То, что его кузенами, двоюродными дедушками и прадедушками и бабушками оказались Pteraspis и акула, ничуть его не смущало, но то, что один из них или оба вместе были древнее самой эволюции, казалось ему странным, он никак не мог упростить себе задачу и, совершив внезапный прыжок в залив Куинси, отыскать там очаровательное существо, которое в детстве называл подковкой и чья огромная раковина и острый, как шип, хвостовой отросток нагоняли на него немало страху. В силуре, он понимал, сэр Родерик Марчисон называл подковой Limulus, но это опять-таки ничего не объясняло. Признать своим предком Limulus, или Terebratula, или Cestracion Philippi было так же немыслимо, как и Pteraspis; но, коль скоро иного не дано, не все ли равно — на ком остановить выбор. Родственные связи имеют свои границы, однако никто не знал, где их провести. Исчезнувшее силурийское позвоночное исчезло раз и навсегда. От него не осталось ни позвонка, ни чешуйки, ни отпечатка, ни следа развития вверх или вниз в какой-нибудь более примитивный тип. Итак, позвоночные начинались в лудловых сланцах, сразу столь же совершенные — а в известном смысле и более, — как и сам Адамс, венчающий здание эволюции; ведь геологией не предлагалось никаких доказательств того, что он был чем-то иным. Нет, сколько он ни ломал себе голову, Адамс не обнаруживал в теории сэра Чарлза ничего, кроме голых умозаключений — не лучше тех, какими прославился Пейли:[444] если вы нашли часы, значит, был у них создатель! Адамс не мог вывести эволюцию жизни по Pteraspis, как не мог вывести эволюцию в архитектуре по любимому своему аббатству. С уверенностью он мог сказать лишь одно — в мире все изменяется. Если что и подтверждало эволюцию, то единственно энергия угля — эволюцию в использовании энергии. Сколько же требовалось энергии, чтобы подтвердить селекцию типа!

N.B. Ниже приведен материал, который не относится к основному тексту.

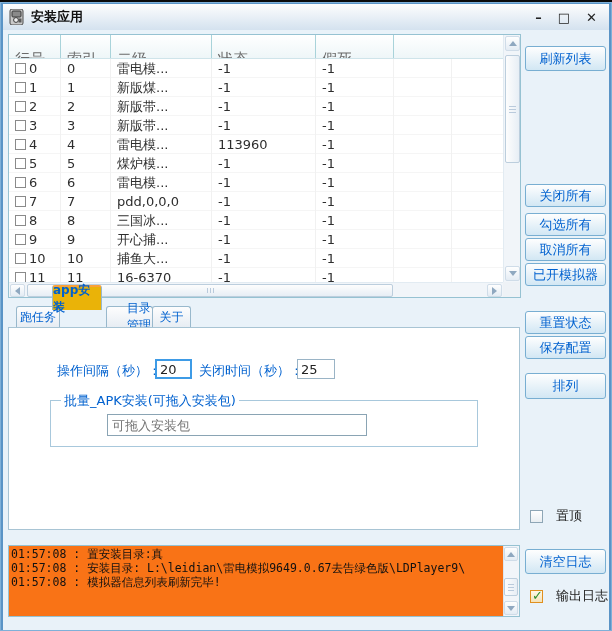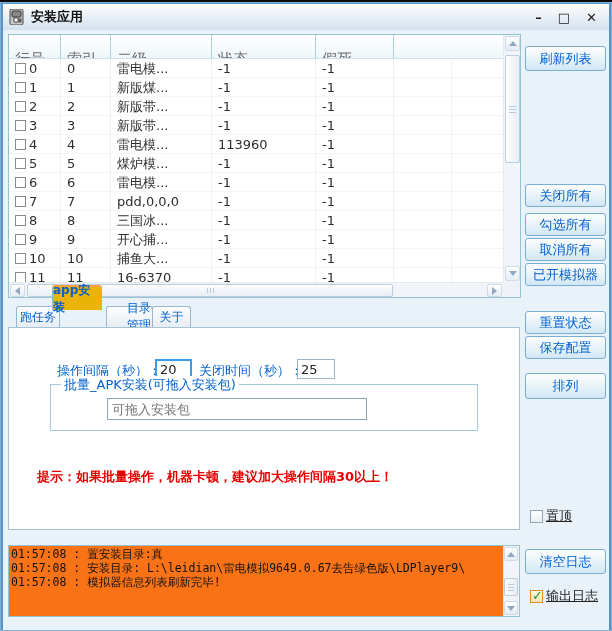--- a/index.html
+++ b/index.html
@@ -58,7 +58,7 @@
   .blue-label{position:absolute;font-size:13px;color:#0061cf;}
   .tinput{position:absolute;height:20px;border:1px solid #9ab4c6;font-size:13px;padding:1px 3px;background:#fff;color:#222;font-family:inherit;}
   .tinput.focused{border:2px solid #3e9be6;}
-  .groupbox{position:absolute;left:47px;top:354px;width:428px;height:47px;border:1px solid #a8c8dc;z-index:3;padding-left:40px;}
+  .groupbox{position:absolute;left:47px;top:370px;width:428px;height:47px;border:1px solid #a8c8dc;z-index:3;padding-left:40px;}
   .grouptitle{position:absolute;left:10px;top:-9px;background:#fff;padding:0 3px;font-size:13px;color:#0061cf;white-space:nowrap;}
   .apk-input{position:absolute;left:56px;top:13px;width:260px;height:22px;border:1px solid #8aa4b4;font-size:13px;padding:2px 4px;color:#888;background:#fff;font-family:inherit;}
   .install-btn{position:absolute;left:326px;top:12px;width:95px;height:25px;background:linear-gradient(#fefefe,#d2e7f4);border:1px solid #78aed2;border-radius:3px;color:#0061cf;font-size:13px;display:flex;align-items:center;justify-content:center;}

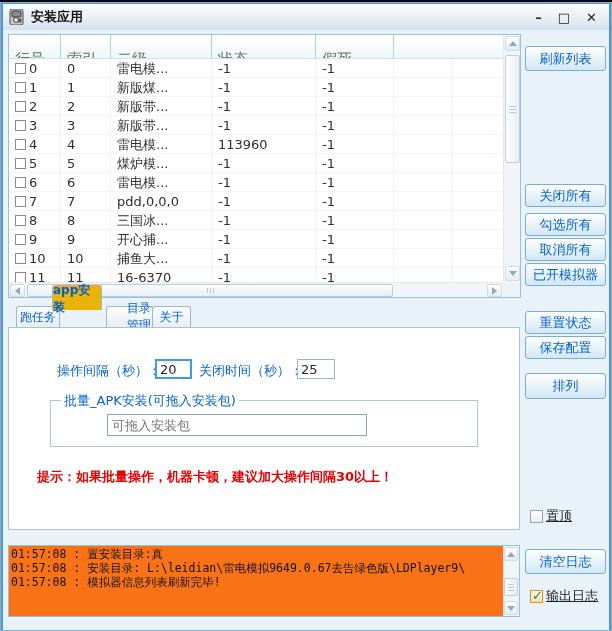--- a/index.html
+++ b/index.html
@@ -324,7 +324,6 @@
       <input class="apk-input" placeholder="可拖入安装包" style="">
     </div>
 
-    <div class="hint">提示：如果批量操作，机器卡顿，建议加大操作间隔30以上！</div>
 
     <div class="logbox">
       <div class="log-lines">

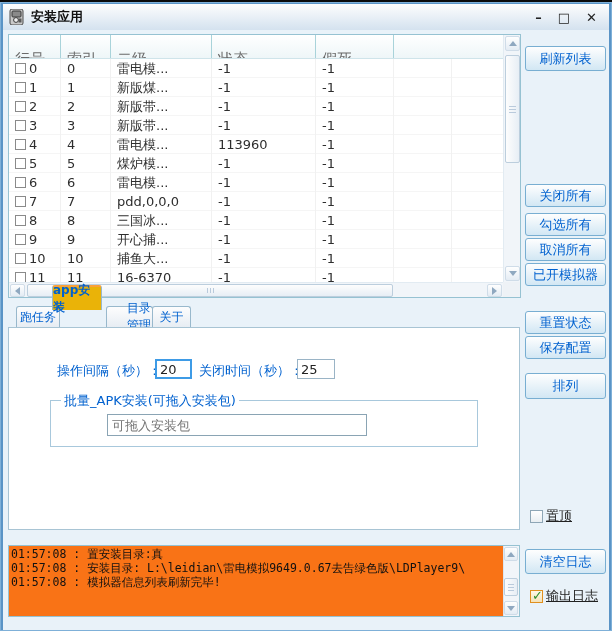--- a/index.html
+++ b/index.html
@@ -45,7 +45,7 @@
 
   
   .rbtn{position:absolute;left:522px;width:81px;background:linear-gradient(#fefefe,#d2e7f4);border:1px solid #78aed2;border-radius:3px;color:#0061cf;font-size:13px;display:flex;align-items:center;justify-content:center;cursor:default;box-shadow:0 0 0 1px #e8f2f8;}
-  .chkrow{position:absolute;display:flex;align-items:center;gap:3px;font-size:13px;color:#222;text-decoration:underline;}
+  .chkrow{position:absolute;display:flex;align-items:center;gap:13px;font-size:13px;color:#222;}
   .chkbox{width:13px;height:13px;border:1px solid #8ea6b6;background:linear-gradient(#fff,#e9eef2);position:relative;flex:0 0 auto;}
   .chkbox.checked{border:1px solid #e09020;background:linear-gradient(#fff8e8,#f4e2b8);}
   .chkmark{position:absolute;left:1px;top:-3px;color:#2e8f2e;font-size:13px;font-weight:bold;}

Истому дарвинисту подобные рассуждения казались банальными, а для сэра Чарлза все сводилось к недостаточности геологических данных. И он трудился в поте лица, набирая факты в пользу эволюции, чтобы накопить их горы, которые не своротить. Адамс с радостью занялся тем же и пытался ему помочь, но, выходя за пределы каждодневного урока, сознавал, что в геологии, как в теологии, можно доказать лишь эволюцию, никуда не эволюционирующую, единообразие без единообразности и отбор, который ничего не отбирал. Дарвинисты, за исключением самого Дарвина, смотрели на естественный отбор как на догму, призванную заменить веру в триединство, как на своего рода святую мечту, надежду на конечное совершенство. Чего же лучше! И Адамс всем сердцем сочувствовал их упованиям, но стоило ему спросить себя, думает ли он так сам, и приходилось признать, что веры у него нет, что при первом же следующем новомодном поветрии отбросит дарвинизм, как ребенок старую игрушку, что идея единой формы, закона, порядка или последовательности в его глазах равнозначна их полному отсутствию и что больше всего он ценит движение, а ум его привержен перемене.